The DOL's 'Conflict of Interest' or 'Fiduciary' Rule represents the most sweeping DOL enactment since ERISA in 1974. Its implementation date was June 9, 2017.
The intent of the rule is to protect employers and employees by broadening the population of service providers (e.g., investment advisers, consultants, brokers, insurance agents, recordkeepers, third-party administrators, etc.) that must meet ERISA's “fiduciary” standard — putting their clients’ best interest before their own profits – in making investment recommendations.
Under the new rule, the fundamental threshold element in establishing the existence of fiduciary investment advice is whether a “recommendation for a fee” occurred. The new rule redefines a “recommendation” as any communication that would reasonably be viewed as a suggestion to engage in or refrain from taking a particular action. The more individually tailored the communication is to a specific advice recipient or recipients, the more likely the communication will be viewed as a recommendation, and thus trigger fiduciary standards of care.

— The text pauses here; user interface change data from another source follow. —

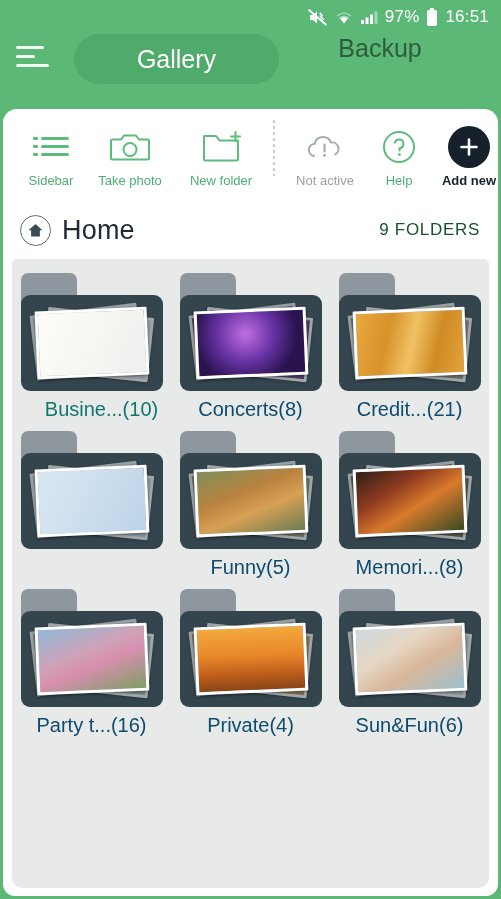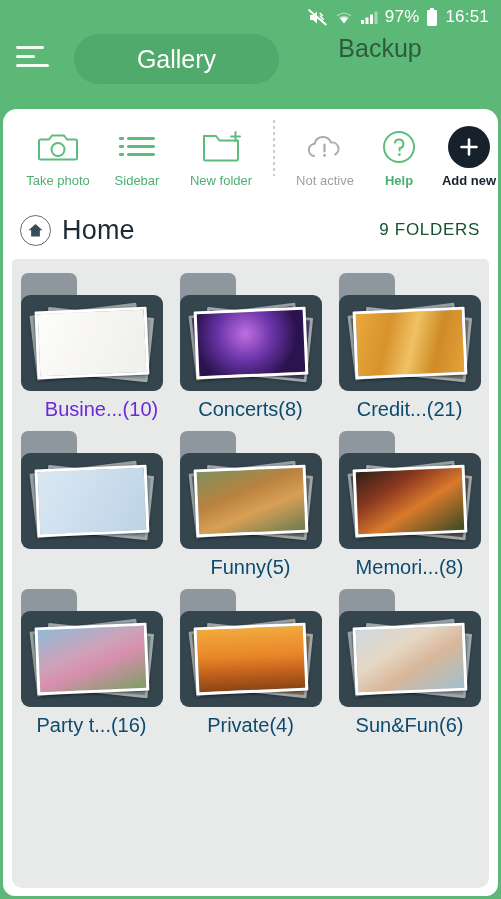"Take photo" div.tool { order: before "Sidebar" -> after "Sidebar" }
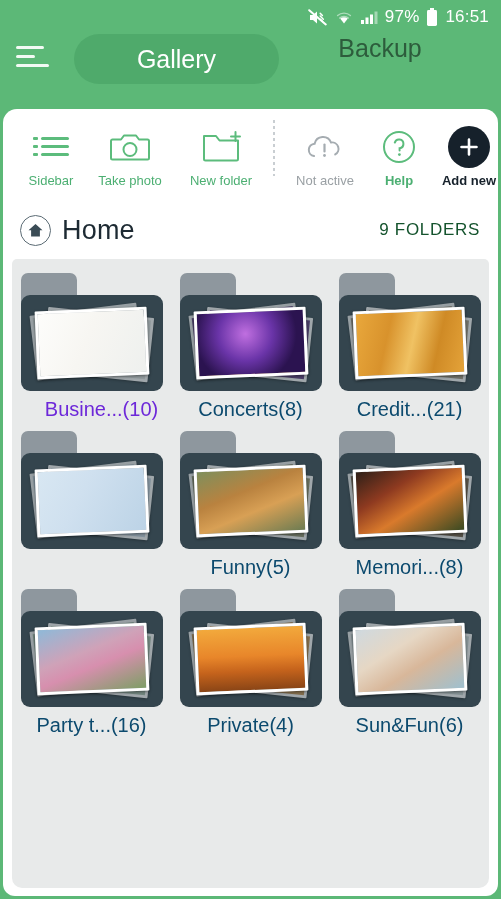"Help" #tool-help { font-weight: bold -> none }
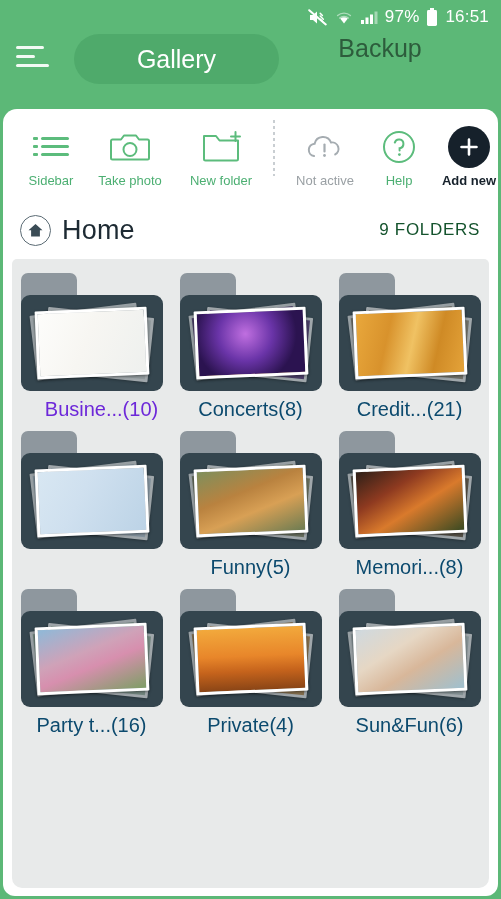"Busine...(10)" .folder-cell.active .folder-label { color: #6d28d9 -> #0f766e }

Absent an exemption, it is a prohibited transaction under ERISA §406 for a fiduciary to either receive un-level compensation or provide conflicted advice. The new rule establishes a Best Interest Contract (BIC) exemption for plans whose fiduciaries manage under $50 million (in the aggregate) *that allows a fiduciary to receive un-level compensation (such as commissions) or provide conflicted advice (when the amount of the fiduciary's compensation is affected by the use of its authority in providing investment advice). However, the existence of BIC does not mean that a recommendation is automatically in the client's best interests or even prudent. It also does not mean that all aspects of the exemption have been, or are being, met.
While the primary targets of the new rule are service providers, the DOL's new fiduciary rule creates a series of complicated fiduciary decisions that plan sponsors must make that will impact existing services and create fiduciary risks that plan sponsors may not fully understand.
For example, plan sponsors retain co-fiduciary responsibility and liability for the actions of other plan fiduciaries who do not comply with the law. As such, plan sponsors should consider whether it is comfortable receiving advice from an entity working within the BIC environment – are they familiar enough with the entity to trust them to fully meet the BIC requirements? In addition, plan sponsors must also be wary of all service provider communications that could be construed as a recommendation to a plan sponsor or plan participant where the potential for un-level compensation or conflicted advice exists and BIC may not have been implemented.
In times of significant regulatory changes, plan fiduciaries should consider the capabilities of their advisor to assist and support them with fiduciary compliance. Complete transparency and full disclosure are hallmarks of Waterfront Financial Group. Waterfront Financial Group advisors serve as investment fiduciaries and stand ready to assist you.
*The applicability date of the Best Interest Contract Exemption has been delayed until July 1, 2019. This and other provisions of the DOL Fiduciary Rule are under further review and are potentially subject to change.